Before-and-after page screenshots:

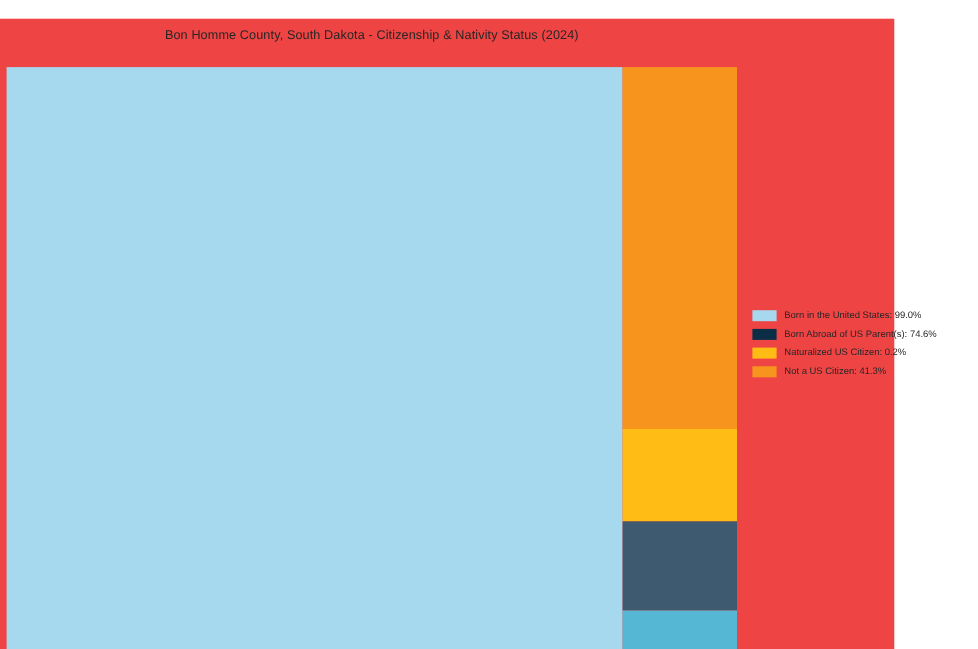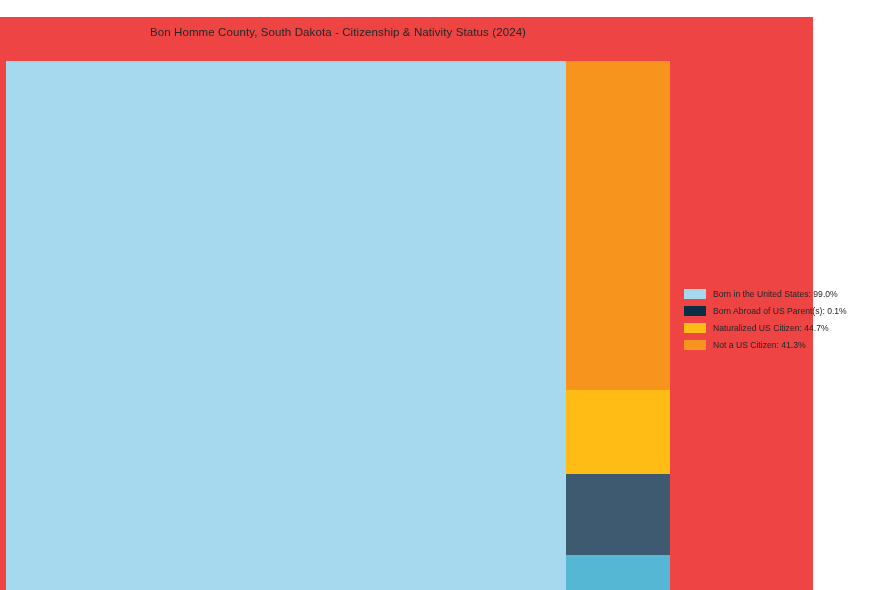--- a/index.html
+++ b/index.html
@@ -62,7 +62,7 @@
     position: relative;
     height: 17px;
     display: flex;
-    align-items: flex-end;
+    align-items: flex-start;
   }
   .legend-swatch {
     width: 22px;

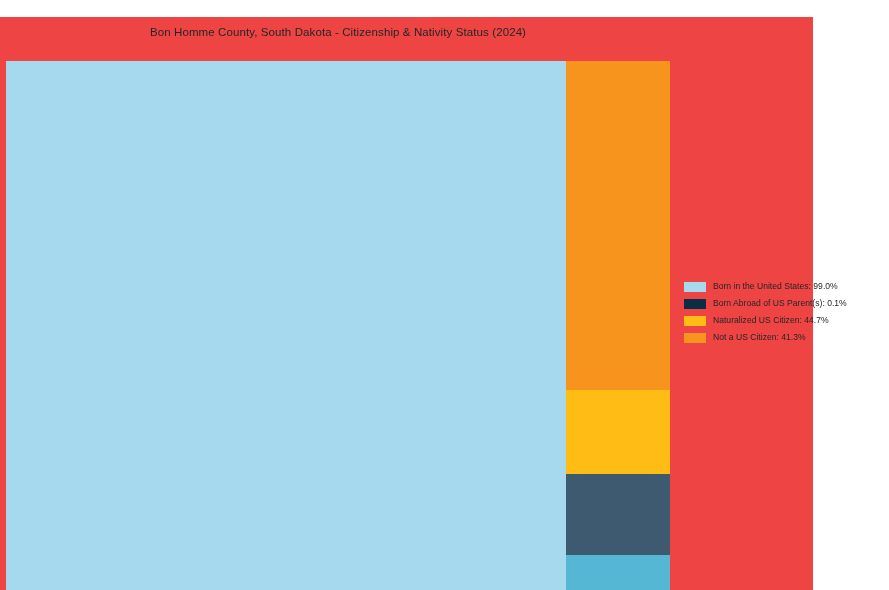--- a/index.html
+++ b/index.html
@@ -99,7 +99,7 @@
       </div>
       <div class="legend-row">
         <span class="legend-swatch" style="background: rgb(11, 45, 69);"></span>
-        <span class="legend-label">Born Abroad of US Parent(s): 0.1%</span>
+        <span class="legend-label">Born Abroad of US Parent(s): 74.6%</span>
       </div>
       <div class="legend-row">
         <span class="legend-swatch" style="background: rgb(255, 188, 20);"></span>

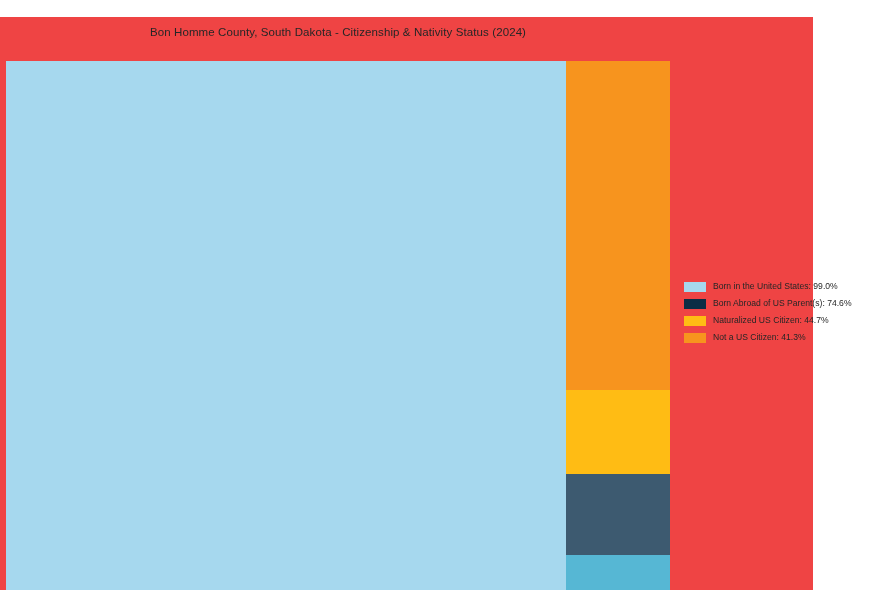--- a/index.html
+++ b/index.html
@@ -103,7 +103,7 @@
       </div>
       <div class="legend-row">
         <span class="legend-swatch" style="background: rgb(255, 188, 20);"></span>
-        <span class="legend-label">Naturalized US Citizen: 44.7%</span>
+        <span class="legend-label">Naturalized US Citizen: 0.2%</span>
       </div>
       <div class="legend-row">
         <span class="legend-swatch" style="background: rgb(247, 148, 30);"></span>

Work to complete:
Pull out every line holding "align" from the records above, and copy it.

Written response:
-    align-items: flex-end;
+    align-items: flex-start;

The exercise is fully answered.